When planning the speech, the speaker should know: who is sitting across from me? If the audience is predominantly employees who rarely see the boss, the speech should be designed differently than if the audience consists only of executives with whom the boss conferences almost every day. It is also important: What is the relationship between the listeners? Do you know each other well or do you only see each other once a year? Do they belong to the same organization or not? Because when those present work together day in and day out, they have shared experiences that the speaker can relate to. If, on the other hand, they only see each other once a year, he has to fall back on other elements in order to find their ear. For example, the development in the industry to which everyone belongs. Or the shared experiences with the poor payment behavior of the customers.

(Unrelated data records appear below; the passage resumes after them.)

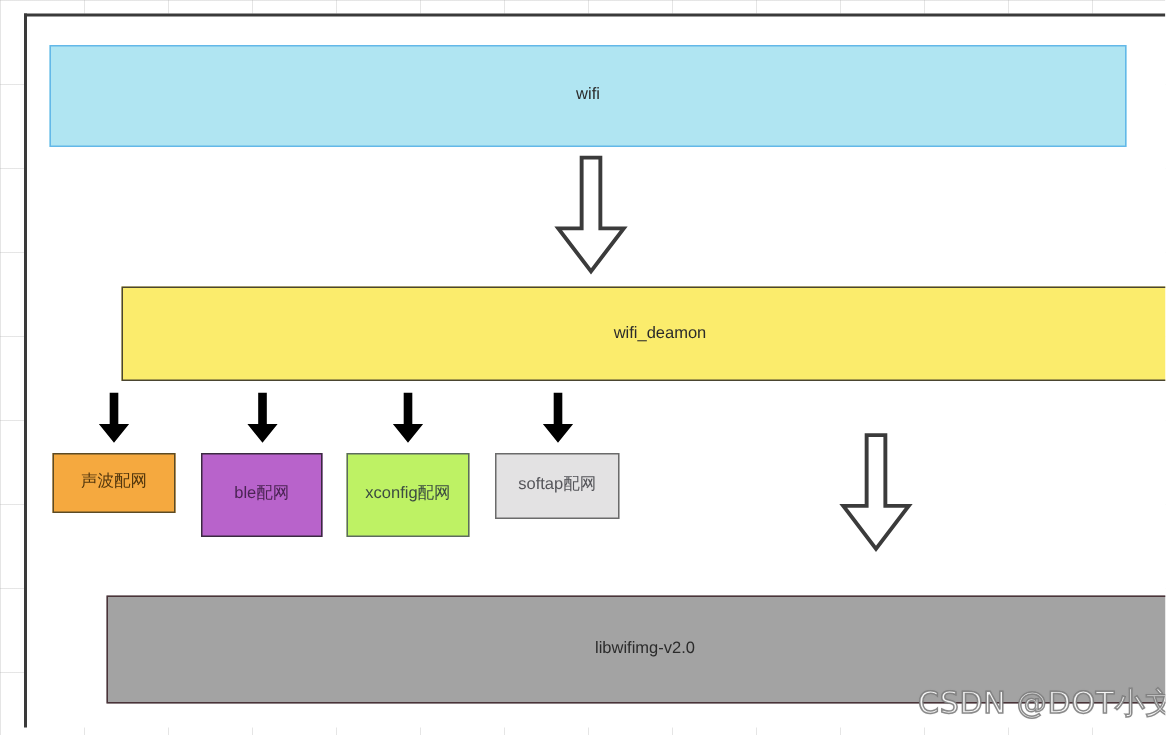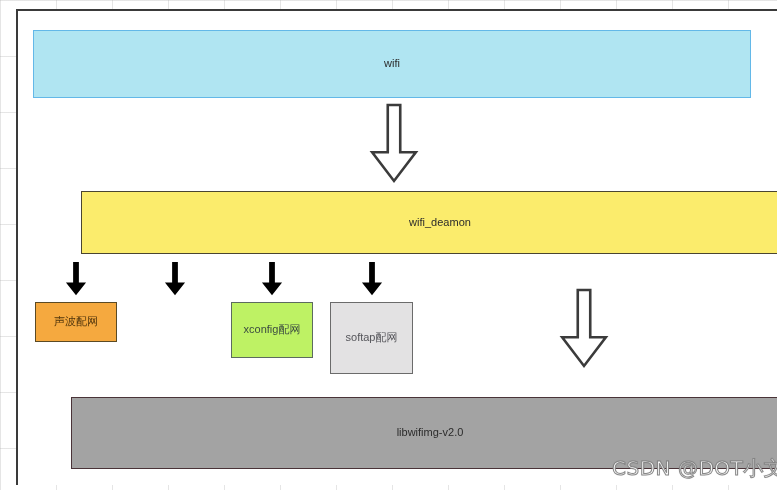--- a/index.html
+++ b/index.html
@@ -114,21 +114,21 @@
     background: #bef264;
     border: 1.6px solid #5c6b5f;
     color: #3c4c41;
     font-size: 11px;
   }
 
   #node-softap {
     left: 330px;
     top: 302px;
     width: 83px;
-    height: 72px;
+    height: 44px;
     background: #e3e2e3;
     border: 1.6px solid #6b6b6b;
     color: #55555a;
     font-size: 11px;
   }
 
   #node-libwifimg {
     left: 33px;
     top: 397px;
     width: 718px;
@@ -216,20 +216,23 @@
   </div>
   <div class="small-arrow" id="arrow-to-softap">
     <svg viewBox="0 0 100 160" width="24" height="36" preserveAspectRatio="none">
       <polygon points="38,4 62,4 62,96 92,96 50,152 8,96 38,96"></polygon>
     </svg>
   </div>
 
   <div class="node" id="node-sound">
     <span class="node-label">声波配网</span>
   </div>
+  <div class="node" id="node-ble">
+    <span class="node-label">ble配网</span>
+  </div>
   <div class="node" id="node-xconfig">
     <span class="node-label">xconfig配网</span>
   </div>
   <div class="node" id="node-softap">
     <span class="node-label">softap配网</span>
   </div>
 
   <div class="block-arrow" id="arrow-deamon-to-lib">
     <svg viewBox="0 0 100 160" width="52" height="82" preserveAspectRatio="none">
       <polygon points="38,4 62,4 62,96 92,96 50,152 8,96 38,96"></polygon>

Tip 4: Communicate with the audience.

A good speaker communicates with his audience - even if he is only speaking. With his eyes, for example, by frequently seeking eye contact with the audience. Therefore, speeches should be delivered as freely as possible. Always address the audience personally. However, not by using the phrase "Ladies and Gentlemen" every two to three minutes, but by asking the audience rhetorical questions such as "Do you know the following situation ..." or "Maybe it works too You so ... "Include examples from the experience of the audience in your speech. A dash of humor and self-irony is also good for any speech.

Tip 5: The seasoning lies in the brief.

The shorter a speech is, the better it is usually. A festive speech at the Christmas party should not last longer than ten or a maximum of fifteen minutes. The Chancellor’s New Year’s address on television doesn’t last longer.

A speech should contain a maximum of three core messages. For example: the jobs are safe. Our company looks forward to a bright future. And: We owe it to the commitment of all employees that our company is doing so well.

Tip 6: plan the "journey of thought".

You can use the mind mapping method to plan the content of your speech. It works as follows: In the middle of a piece of paper, write the subject or reason for the speech. For example: "Christmas Party" or "Strategy 2014". Then, along lines emanating from that center, write down whatever you can think of on the subject. For example: "Development of earnings", "Thanks to employees", "New products". Then write down whatever you can think of along the side arms of these lines. This gives you a quick overview of the possible contents of the speech. What if you realize it's going to be too much? Then you can easily stroke some (side) arms.

Tip 7: start with a crisp, end up fiery.

Plan the beginning and the end of your speech especially carefully. How attentively the audience listens to you depends largely on where you start. Good starting points are anecdotes - sometimes a joke. An example: a French, a German and an Englishman are sentenced to death. Everyone has one last wish. First the French: "I want to hear the Marseillaise again." Then the German: "I want to give a speech." Finally the Englishman: "I want to be shot before the German starts his speech."

Build your speech dramatically. Everything should be aimed at a grand finale that will ensure that your speech will be remembered by the audience - similar to a fireworks display.